Life adventures, inspiration and insight; shared in articles, advice, personal chats and pictures.
We all know what it’s like to be ugly, stupid sick. Your eyes and nose turn red and swell. No matter what you do to your hair, it seems to hang in greasy tendrils. And, with your hearing and mental acuity both compromised, you tend to answer questions with “Wha?” It’s a time when most of us want to hide away, immensely grateful that the illness will pass. We’re worried someone might believe we really are that dull-witted.
As the main character in the film Still Alice realizes what Early Onset Alzheimer’s disease will mean to her–a professional woman who has been known for her keen intellect, she says, “I wish I had cancer.” I understood what she meant. Her disease was incurable, a short slide into an abyss. She was about to be shuffled to the sidelines of life as an embarrassing oddity, something to be pitied.
Several years ago, my doctor at the time was overcome with concern for me and told me I had breast cancer before the diagnosis had been confirmed. She didn’t want me to waste time before beginning treatment. During the period between that hasty conclusion and a final judgment that the diagnosis was unfounded, I discovered that our society has successfully transformed breast cancer into a cause for support. Strangers were uncommonly kind to me. I had a sense of being a part of a larger community that, frankly, I missed when the diagnosis was proven invalid. My ticket to the sisterhood disappeared.
Certainly I don’t wish I had cancer, nor do I wish it on anyone else. No amount of support can make the fear and pain attractive. But even though it is sometimes incurable, cancer is currently viewed as a disease that’s imposed on a person. The person is sick. I know and love people who have diseases such as Multiple Sclerosis, Parkinson’s, or Alzheimer’s—even Clinical Depression. They share Alice’s frustration at being viewed as flawed instead of ill. People want to look–and walk–away.

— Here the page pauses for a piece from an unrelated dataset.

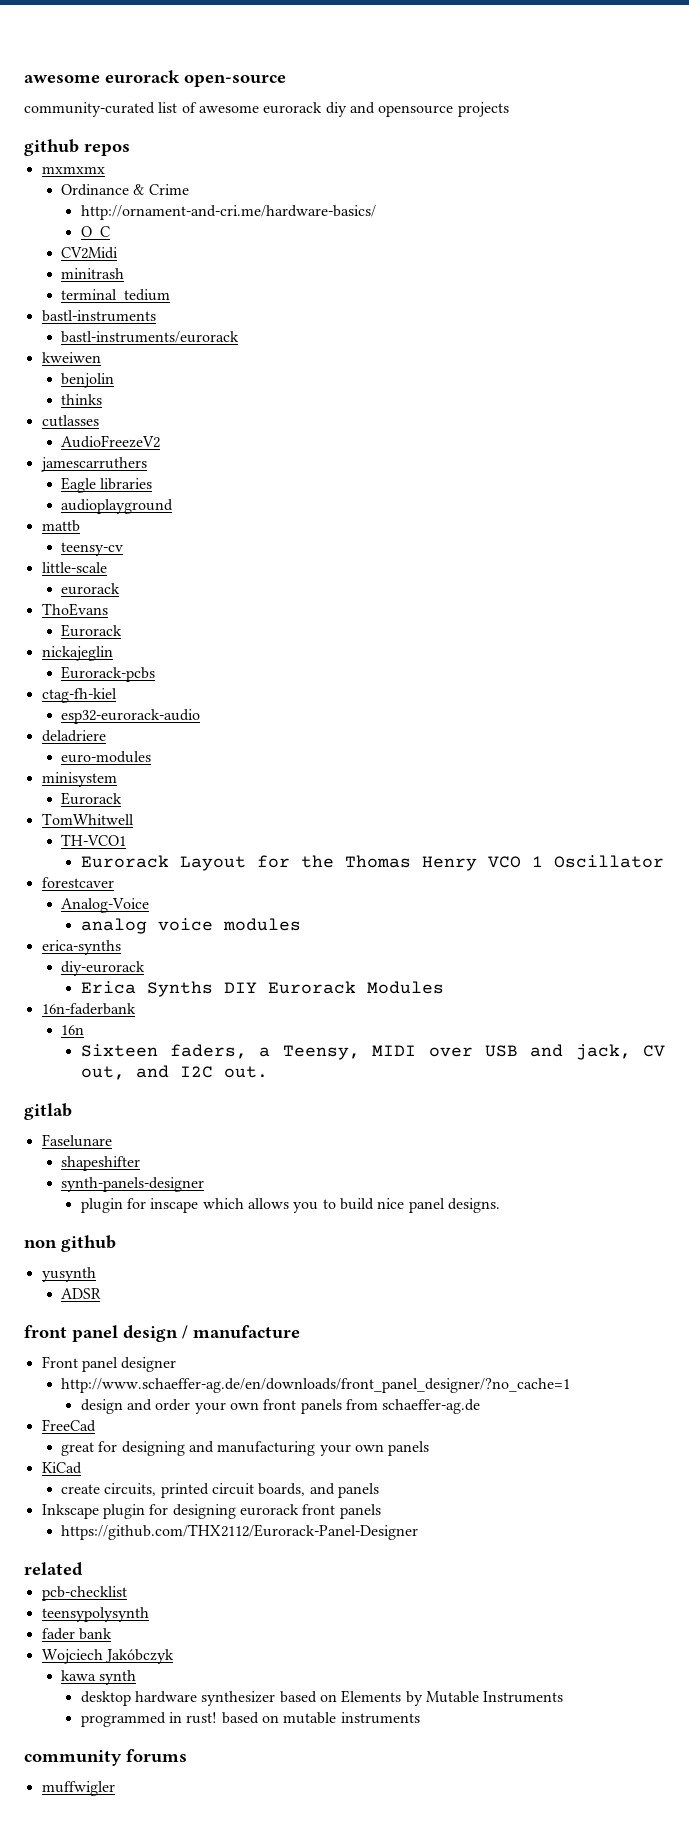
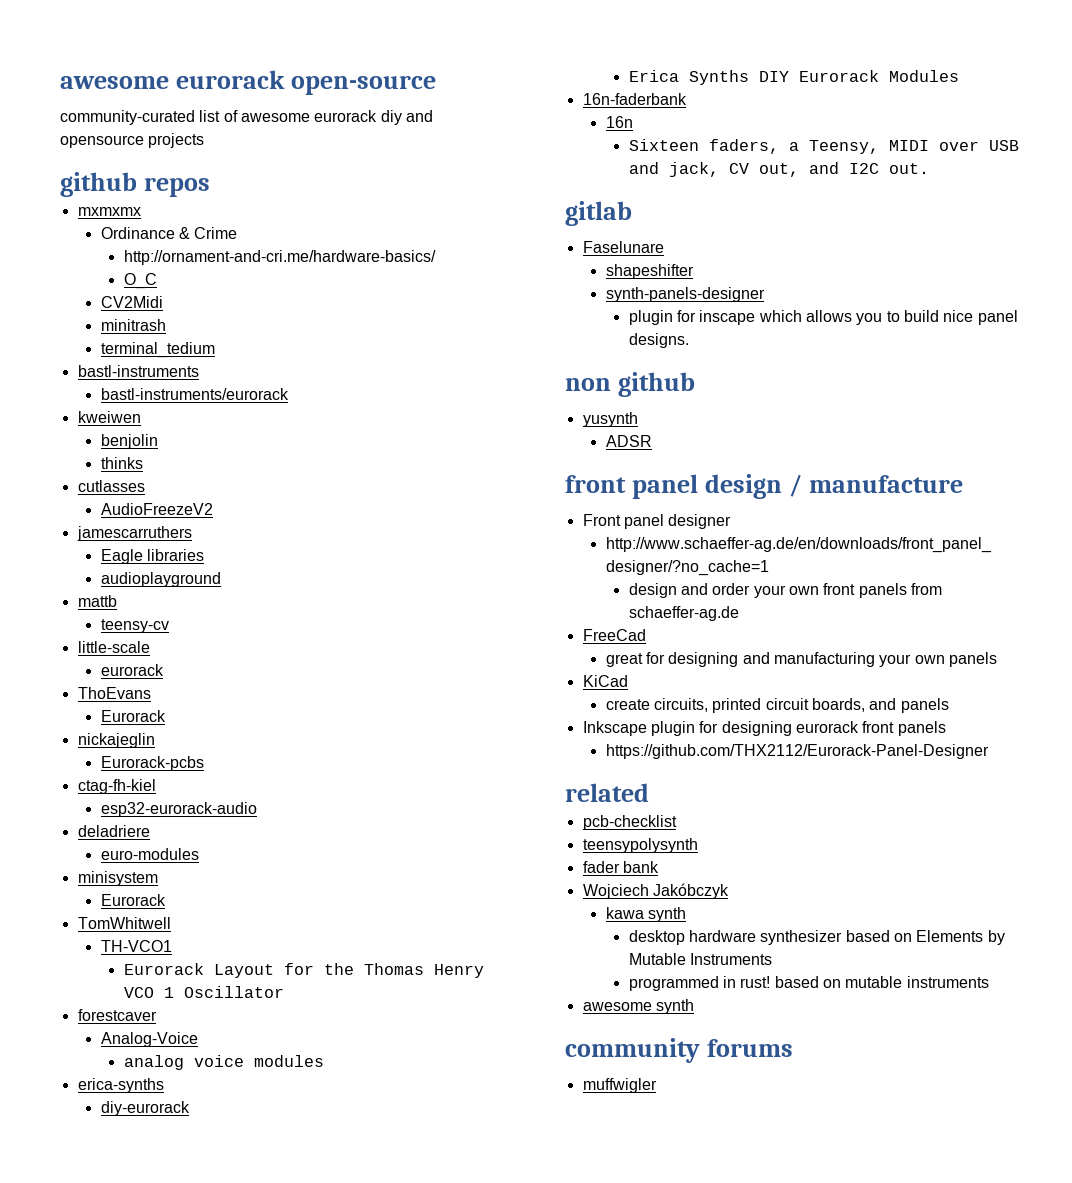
+ awesome synth

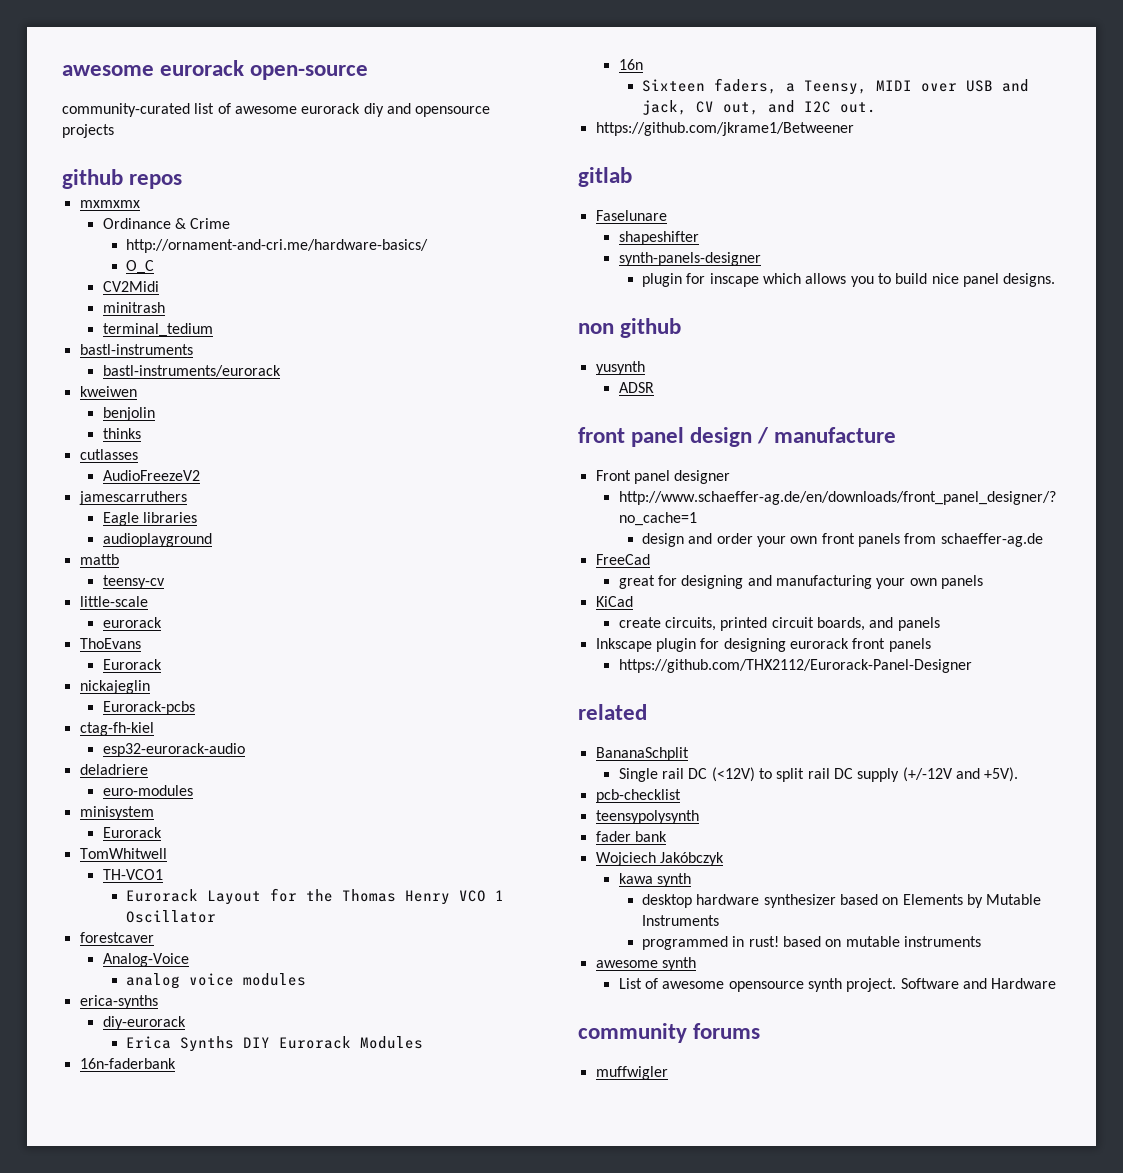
+ https://github.com/jkrame1/Betweener
+ BananaSchplit
+ Single rail DC (<12V) to split rail DC supply (+/-12V and +5V).
+ List of awesome opensource synth project. Software and Hardware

When a friend with Alzheimer’s visited our home and suddenly flew into an irrational temper, my husband and I were charged with trying to look through the disease to see the frustrated old friend underneath. Love requires a kind of x-ray vision, a view to the essence of the person even when that soul seems to be lost. “Love bears all things…” which makes the purest love and human respect unconditional, even when the situation becomes one in which you have to call in help.
(By the way, Julianne Moore was phenomenally good in Still Alice, and I recommend the film highly.)